Our courses are open to all and free of charge for students, pupils, trainees, founders, scientific staff, job seekers, refugees, and pensioners. For employees and self-employed persons, a fee of 200 euros is charged when acquiring a certificate of achievement. Employees and self-employed persons can apply for a scholarship via firstname.lastname@example.org.
The course instruction is hybrid, which means you can participate either online via Zoom or in person in Kiel (see location listed in the dates). If you participate online, it is expected that you turn on your camera and have a sufficient internet connection.
In this course you will, at first, get a very general, rather non-technical introduction into transformer models and the possibilities to apply them. Thereafter, you will learn how to apply transformer models yourself by using the Hugging Face library. In the remaining part of the course, we will then discuss different transformer models and their application in more detail.
As in all our machine learning courses, a main focus of this course will be the completion of your own NLP project that all course participants will have to conduct. You are free to bring your own ideas or data sets for the project.

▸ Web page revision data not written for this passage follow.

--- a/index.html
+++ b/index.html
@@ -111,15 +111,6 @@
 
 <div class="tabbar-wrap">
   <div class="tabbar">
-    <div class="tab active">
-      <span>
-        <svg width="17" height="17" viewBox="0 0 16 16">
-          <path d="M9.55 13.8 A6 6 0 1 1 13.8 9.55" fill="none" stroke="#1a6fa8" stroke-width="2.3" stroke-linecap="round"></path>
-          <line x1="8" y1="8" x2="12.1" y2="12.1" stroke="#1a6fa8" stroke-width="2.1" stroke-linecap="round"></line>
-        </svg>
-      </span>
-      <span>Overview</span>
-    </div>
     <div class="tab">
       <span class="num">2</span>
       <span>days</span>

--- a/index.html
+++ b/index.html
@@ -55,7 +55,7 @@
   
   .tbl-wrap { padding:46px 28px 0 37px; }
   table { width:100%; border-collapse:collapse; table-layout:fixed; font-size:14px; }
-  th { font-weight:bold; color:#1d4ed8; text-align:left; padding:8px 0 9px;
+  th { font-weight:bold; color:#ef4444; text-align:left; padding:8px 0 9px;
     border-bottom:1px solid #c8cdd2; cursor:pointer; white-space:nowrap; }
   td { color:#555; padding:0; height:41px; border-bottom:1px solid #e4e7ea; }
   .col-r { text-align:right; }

All needed software and online course content is free.
This course is part of the opencampus.sh Machine Learning Degree. Participants of the program for the Machine Learning Degree get preferred access to this course. Find more information on the opencampus.sh Machine Learning Degree here.
You already have some programming knowledge and basic knowledge of neural nets and machine learning algorithms.
In order to receive a certificate of achievement ("Leistungszertifikat"/ ECTS) for this course, active participation is expected, no more than two classes may be missed, and you have to conduct a practice project in a team of 2 to 4 persons. At the end of the course the project has to be presented and a well documented project source code has to be submitted.
Before the first course meeting there will be a Course Kick-Off Event on October 21.
In the Kick-Off you will meet your course instructor, can ask questions about the participation in the course, and get helpful information to prepare for the start of the course. The attendance at the Kick-Off is not mandatory but recommended for all participants.